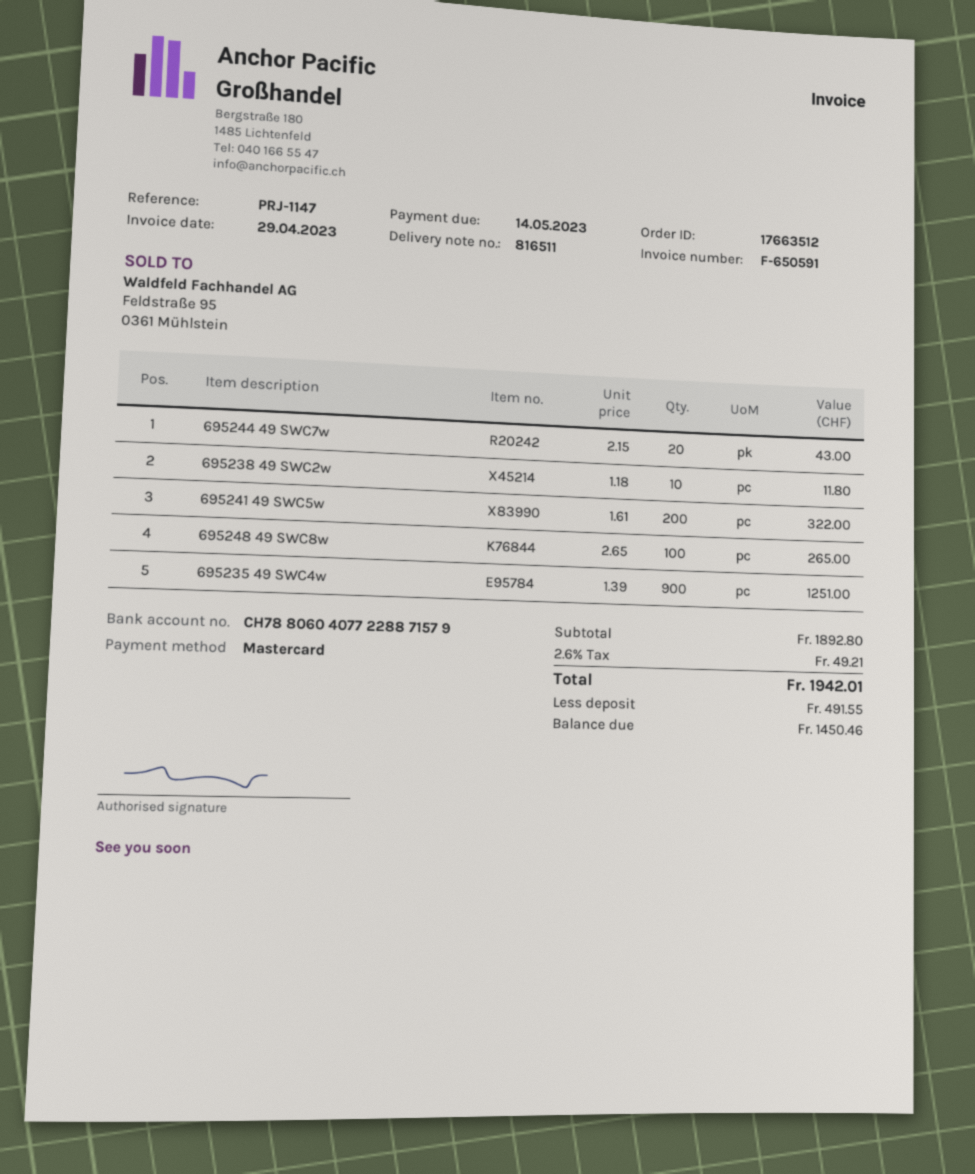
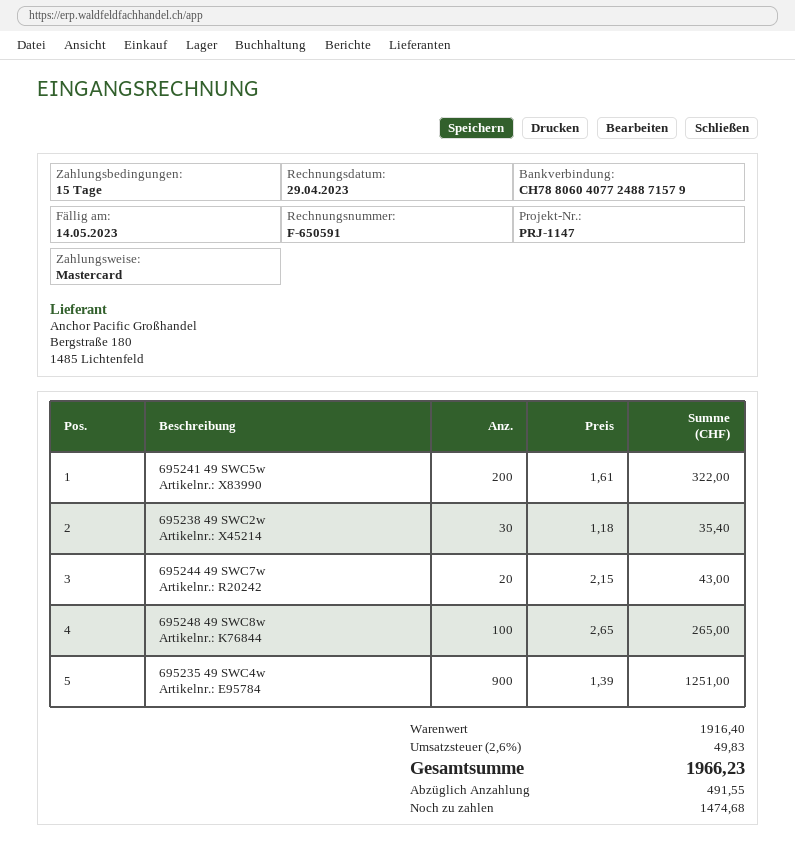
bank account: CH7880604077228871579 -> CH7880604077248871579
695238 49 SWC2w: 10 x 1.18 = 11.80 -> 30 x 1.18 = 35.40
subtotal: 1892.80 -> 1916.40
tax: 2.6% = 49.21 -> 2.6% = 49.83
total: 1942.01 -> 1966.23
balance: 1450.46 -> 1474.68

▶ **What is being asked**
Start at the line containing "subtotal: 1892.80 -> 1916.40" and print each line exactly until the listing ends, keeping the final line too.

▶ **Exercise response**
subtotal: 1892.80 -> 1916.40
tax: 2.6% = 49.21 -> 2.6% = 49.83
total: 1942.01 -> 1966.23
balance: 1450.46 -> 1474.68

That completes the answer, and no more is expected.